Before-and-after page screenshots:
○ ○ ○ ○ ○
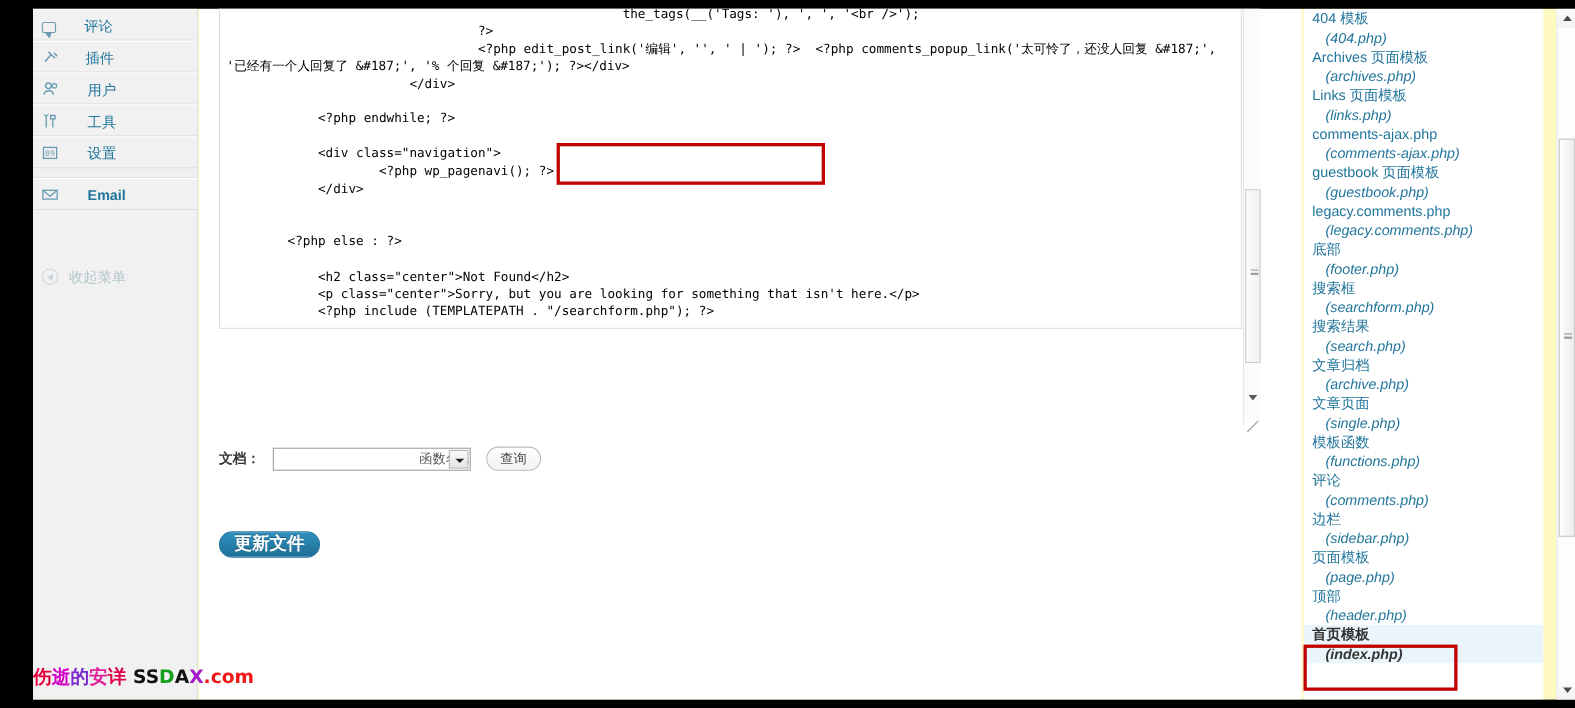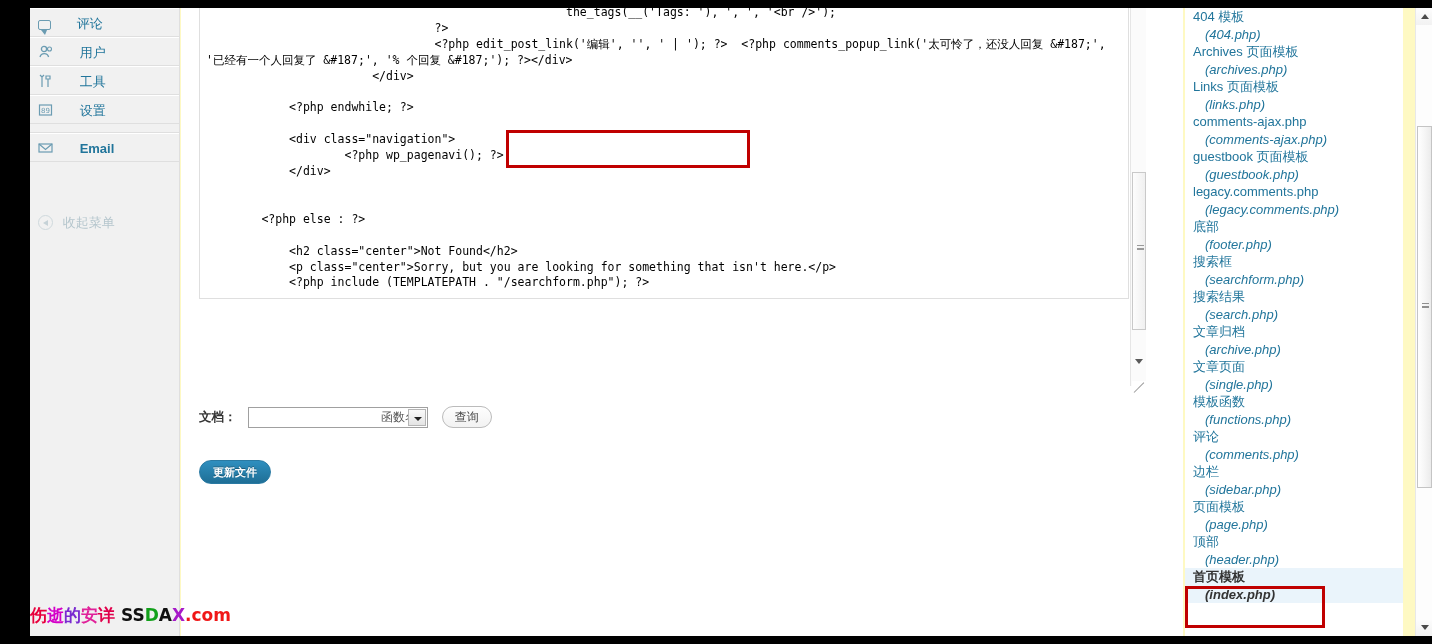--- a/index.html
+++ b/index.html
@@ -392,6 +392,14 @@
 
 
 
+      <div class="menu-top">
+        <span class="ic ic-plugin">
+          <svg width="16" height="14" viewBox="0 0 16 14">
+            <path d="M3 11 L9 4 M6 2 L12 8 M11 3 L14 6" stroke="#6b9cb2" stroke-width="1.4" fill="none"></path>
+          </svg>
+        </span>
+        <span class="label">插件</span>
+      </div>
 
       <div class="menu-top">
         <span class="ic">

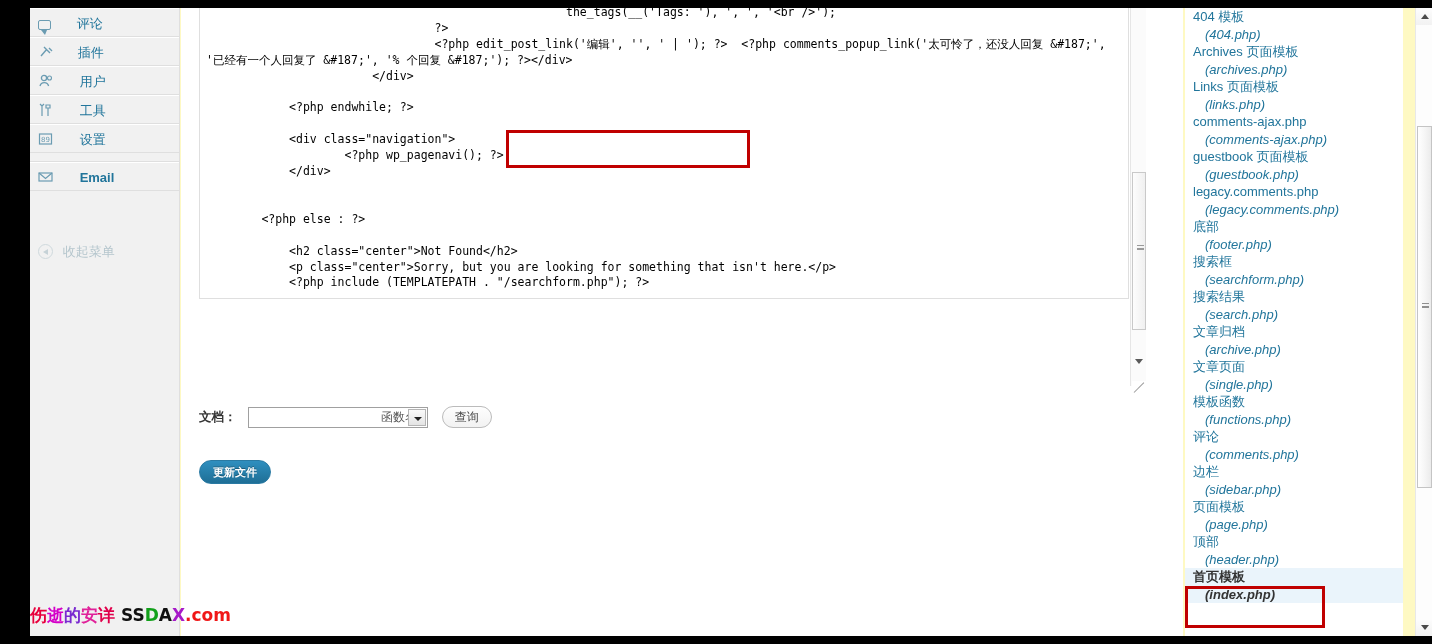--- a/index.html
+++ b/index.html
@@ -263,10 +263,10 @@
   }
   #update-btn {
     position: absolute;
-    left: 18px; top: 452px;
+    left: 18px; top: 475px;
     height: 24px; line-height: 22px;
     padding: 0 13px;
-    font-size: 11px;
+    font-size: 16px;
     font-weight: bold;
     color: #fff;
     background: linear-gradient(to bottom, #2f8fbf 0%, #1f6f96 100%);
○ ○ ○ ○ ○
» **Your goal**
The images in the entries above should be left out; please reproduce exactly the lines from the first through the one containing "height: 24px; line-height: 22px;".

» **Answer to the problem**
--- a/index.html
+++ b/index.html
@@ -392,6 +392,14 @@
 
 
 
+      <div class="menu-top">
+        <span class="ic ic-plugin">
+          <svg width="16" height="14" viewBox="0 0 16 14">
+            <path d="M3 11 L9 4 M6 2 L12 8 M11 3 L14 6" stroke="#6b9cb2" stroke-width="1.4" fill="none"></path>
+          </svg>
+        </span>
+        <span class="label">插件</span>
+      </div>
 
       <div class="menu-top">
         <span class="ic">

--- a/index.html
+++ b/index.html
@@ -263,10 +263,10 @@
   }
   #update-btn {
     position: absolute;
-    left: 18px; top: 452px;
+    left: 18px; top: 475px;
     height: 24px; line-height: 22px;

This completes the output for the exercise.